**About this exercise:** An exact transcription of each entry below is required, without any pictures.
------ Data shown
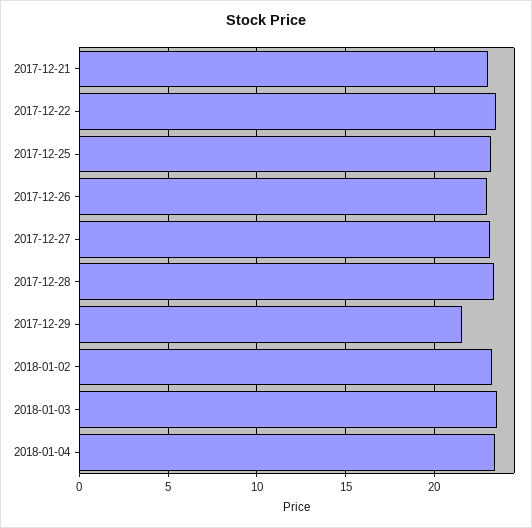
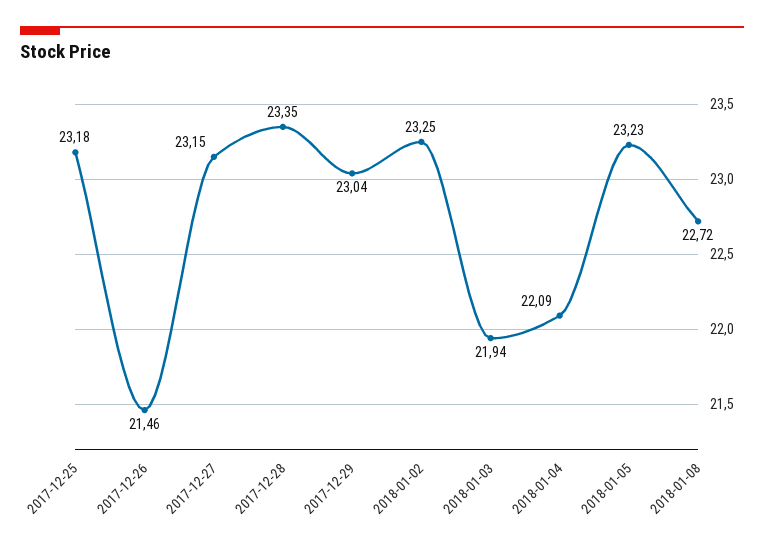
2017-12-21: 23 -> none
2017-12-22: 23.5 -> none
2017-12-26: 23 -> 21.46
2017-12-29: 21.5 -> 23.04
2018-01-03: 23.5 -> 21.94
2018-01-04: 23.5 -> 22.09
2018-01-05: none -> 23.23
2018-01-08: none -> 22.72

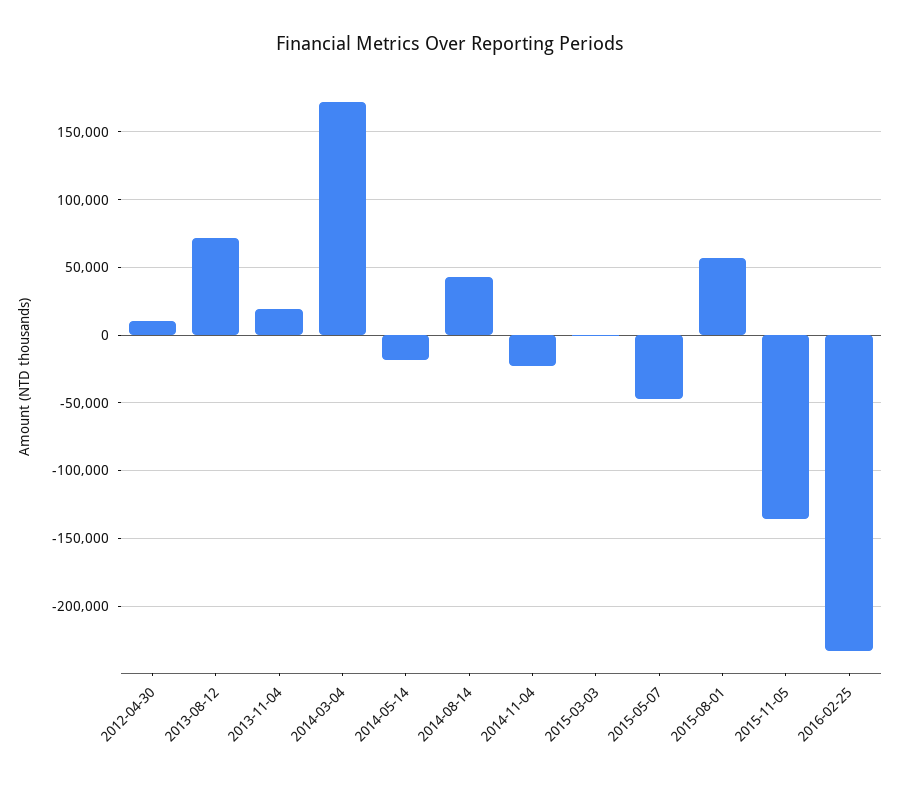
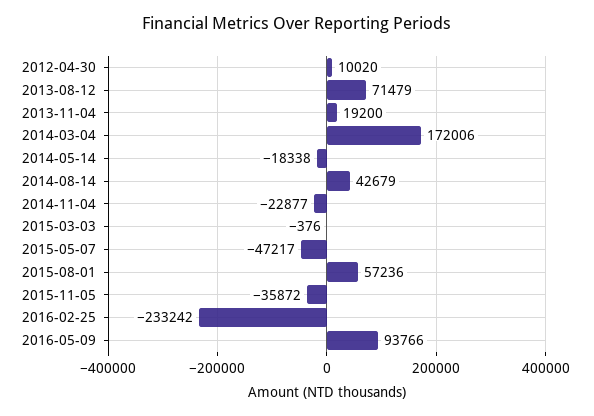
2015-11-05: -135000 -> -35872
2016-05-09: none -> 93766

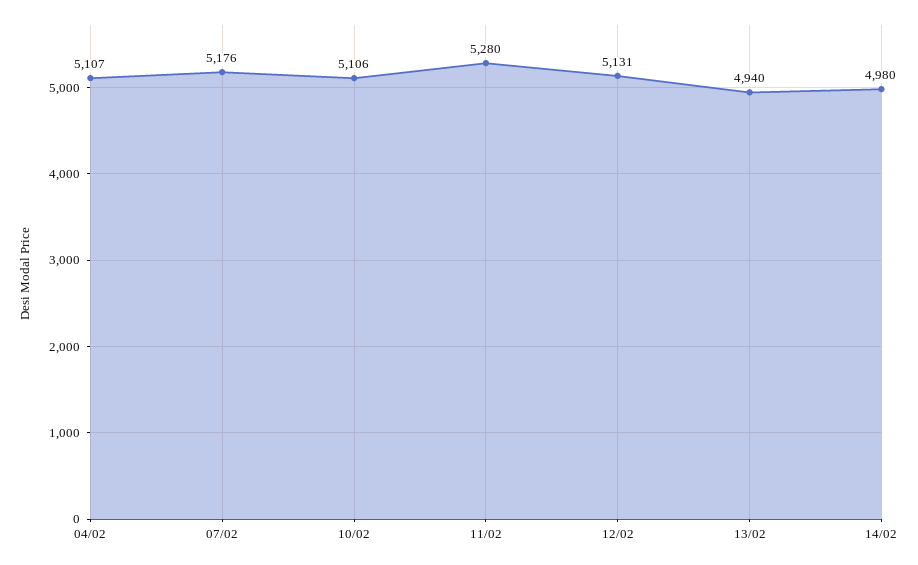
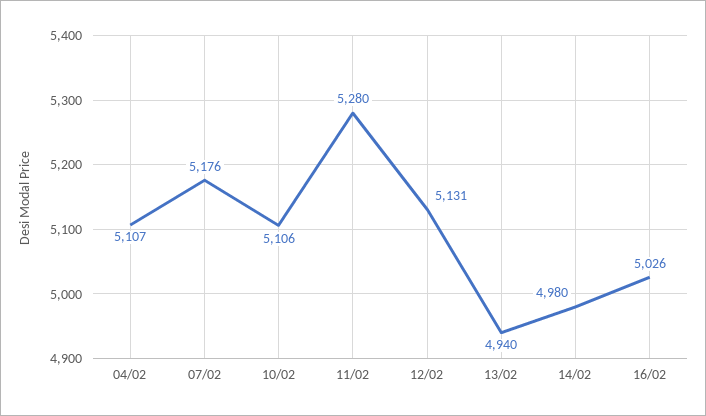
16/02: none -> 5026

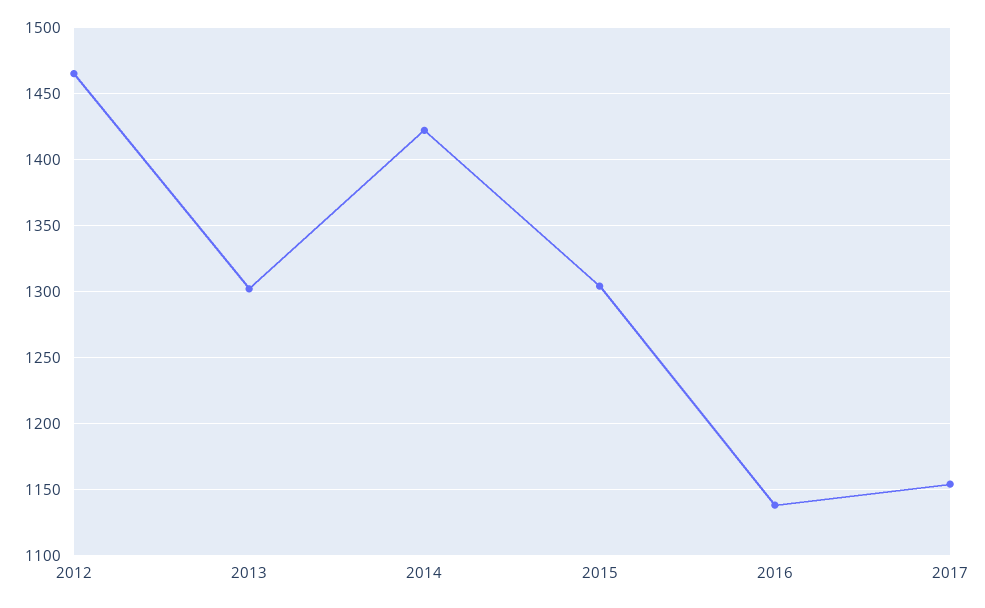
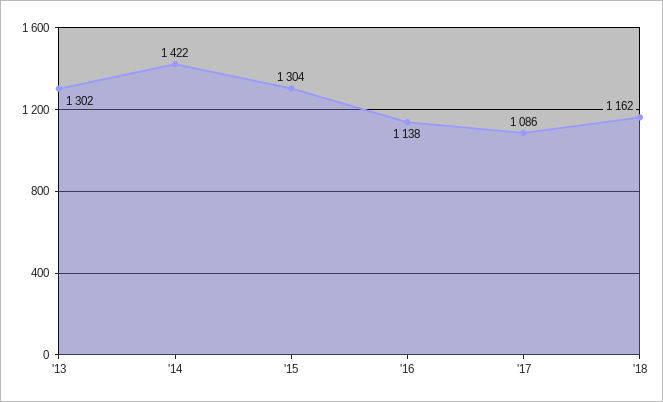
2012: 1465 -> none
2017: 1155 -> 1086
'18: none -> 1162

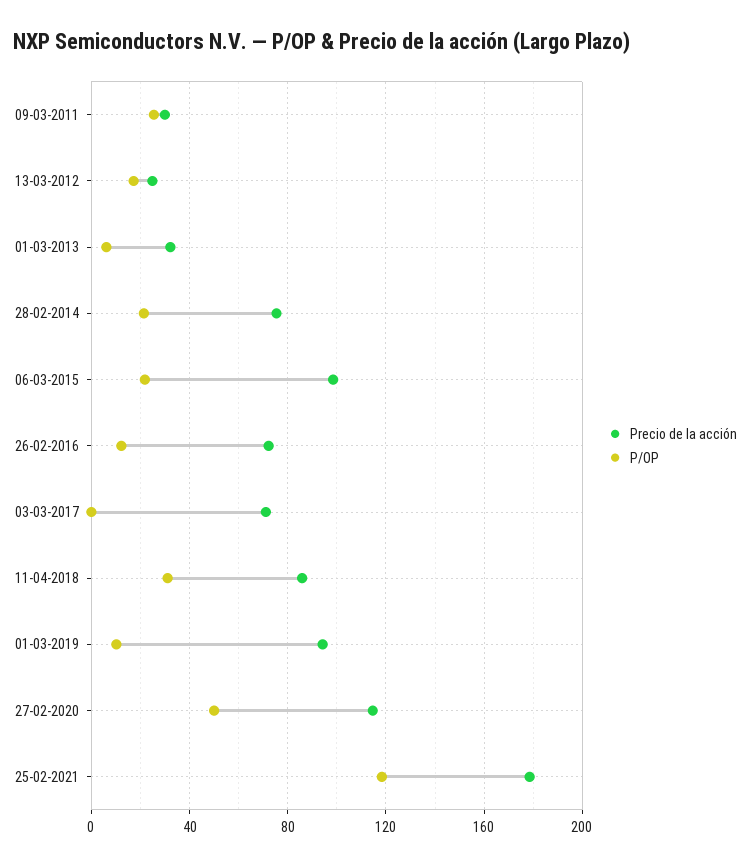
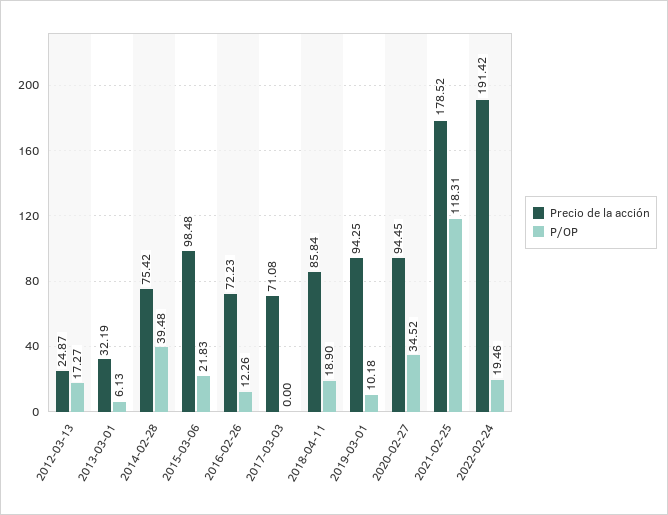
Precio de la acción, 09-03-2011: 30 -> none
P/OP, 09-03-2011: 25 -> none
P/OP, 28-02-2014: 20 -> 39.48
P/OP, 11-04-2018: 30 -> 18.9
Precio de la acción, 27-02-2020: 115 -> 94.45
P/OP, 27-02-2020: 50 -> 34.52
Precio de la acción, 2022-02-24: none -> 191.42
P/OP, 2022-02-24: none -> 19.46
------------
**Expected answer:**
2017-12-21: 23 -> none
2017-12-22: 23.5 -> none
2017-12-26: 23 -> 21.46
2017-12-29: 21.5 -> 23.04
2018-01-03: 23.5 -> 21.94
2018-01-04: 23.5 -> 22.09
2018-01-05: none -> 23.23
2018-01-08: none -> 22.72

2015-11-05: -135000 -> -35872
2016-05-09: none -> 93766

16/02: none -> 5026

2012: 1465 -> none
2017: 1155 -> 1086
'18: none -> 1162

Precio de la acción, 09-03-2011: 30 -> none
P/OP, 09-03-2011: 25 -> none
P/OP, 28-02-2014: 20 -> 39.48
P/OP, 11-04-2018: 30 -> 18.9
Precio de la acción, 27-02-2020: 115 -> 94.45
P/OP, 27-02-2020: 50 -> 34.52
Precio de la acción, 2022-02-24: none -> 191.42
P/OP, 2022-02-24: none -> 19.46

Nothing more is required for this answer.